◆ Task to complete: In the records below, begin at the line containing "15 | 2015, 2016 | Rainy" and end at the line containing "10 | 2006, 2009 | Rainy"; quote every line in that span exactly, including both boundary lines, and no others.

◆ Exercise data:
────

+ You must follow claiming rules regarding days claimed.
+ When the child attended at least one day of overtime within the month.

────

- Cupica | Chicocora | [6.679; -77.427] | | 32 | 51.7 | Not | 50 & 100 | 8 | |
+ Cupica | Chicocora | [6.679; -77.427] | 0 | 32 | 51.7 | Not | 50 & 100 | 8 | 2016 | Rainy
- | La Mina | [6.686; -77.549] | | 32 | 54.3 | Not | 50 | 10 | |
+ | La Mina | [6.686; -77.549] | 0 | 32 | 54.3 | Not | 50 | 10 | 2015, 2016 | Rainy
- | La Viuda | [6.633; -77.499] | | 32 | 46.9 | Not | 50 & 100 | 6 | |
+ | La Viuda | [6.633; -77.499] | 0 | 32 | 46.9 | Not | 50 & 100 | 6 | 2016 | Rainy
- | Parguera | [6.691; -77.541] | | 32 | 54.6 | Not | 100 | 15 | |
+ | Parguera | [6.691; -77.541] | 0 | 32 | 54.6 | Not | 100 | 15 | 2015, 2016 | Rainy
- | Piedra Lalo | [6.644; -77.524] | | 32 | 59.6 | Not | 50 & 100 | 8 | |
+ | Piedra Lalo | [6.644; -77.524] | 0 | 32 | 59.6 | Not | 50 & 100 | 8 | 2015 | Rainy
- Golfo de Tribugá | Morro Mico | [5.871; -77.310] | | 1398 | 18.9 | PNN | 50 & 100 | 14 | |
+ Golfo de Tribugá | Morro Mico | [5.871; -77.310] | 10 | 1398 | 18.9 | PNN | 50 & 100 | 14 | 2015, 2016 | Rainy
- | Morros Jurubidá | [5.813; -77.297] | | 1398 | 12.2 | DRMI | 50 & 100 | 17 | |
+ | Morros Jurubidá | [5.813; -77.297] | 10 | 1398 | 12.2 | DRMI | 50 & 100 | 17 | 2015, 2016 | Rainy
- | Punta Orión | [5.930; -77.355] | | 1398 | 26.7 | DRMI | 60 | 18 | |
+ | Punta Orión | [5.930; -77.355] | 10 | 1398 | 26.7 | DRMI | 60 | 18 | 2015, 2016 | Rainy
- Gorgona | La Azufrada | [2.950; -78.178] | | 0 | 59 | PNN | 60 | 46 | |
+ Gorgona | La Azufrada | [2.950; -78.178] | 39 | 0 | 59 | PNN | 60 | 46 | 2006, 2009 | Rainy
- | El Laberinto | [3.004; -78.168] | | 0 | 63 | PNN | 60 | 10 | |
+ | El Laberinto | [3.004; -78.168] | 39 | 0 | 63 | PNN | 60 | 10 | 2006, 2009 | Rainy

────

◆ Answer to the problem:
+ | Parguera | [6.691; -77.541] | 0 | 32 | 54.6 | Not | 100 | 15 | 2015, 2016 | Rainy
- | Piedra Lalo | [6.644; -77.524] | | 32 | 59.6 | Not | 50 & 100 | 8 | |
+ | Piedra Lalo | [6.644; -77.524] | 0 | 32 | 59.6 | Not | 50 & 100 | 8 | 2015 | Rainy
- Golfo de Tribugá | Morro Mico | [5.871; -77.310] | | 1398 | 18.9 | PNN | 50 & 100 | 14 | |
+ Golfo de Tribugá | Morro Mico | [5.871; -77.310] | 10 | 1398 | 18.9 | PNN | 50 & 100 | 14 | 2015, 2016 | Rainy
- | Morros Jurubidá | [5.813; -77.297] | | 1398 | 12.2 | DRMI | 50 & 100 | 17 | |
+ | Morros Jurubidá | [5.813; -77.297] | 10 | 1398 | 12.2 | DRMI | 50 & 100 | 17 | 2015, 2016 | Rainy
- | Punta Orión | [5.930; -77.355] | | 1398 | 26.7 | DRMI | 60 | 18 | |
+ | Punta Orión | [5.930; -77.355] | 10 | 1398 | 26.7 | DRMI | 60 | 18 | 2015, 2016 | Rainy
- Gorgona | La Azufrada | [2.950; -78.178] | | 0 | 59 | PNN | 60 | 46 | |
+ Gorgona | La Azufrada | [2.950; -78.178] | 39 | 0 | 59 | PNN | 60 | 46 | 2006, 2009 | Rainy
- | El Laberinto | [3.004; -78.168] | | 0 | 63 | PNN | 60 | 10 | |
+ | El Laberinto | [3.004; -78.168] | 39 | 0 | 63 | PNN | 60 | 10 | 2006, 2009 | Rainy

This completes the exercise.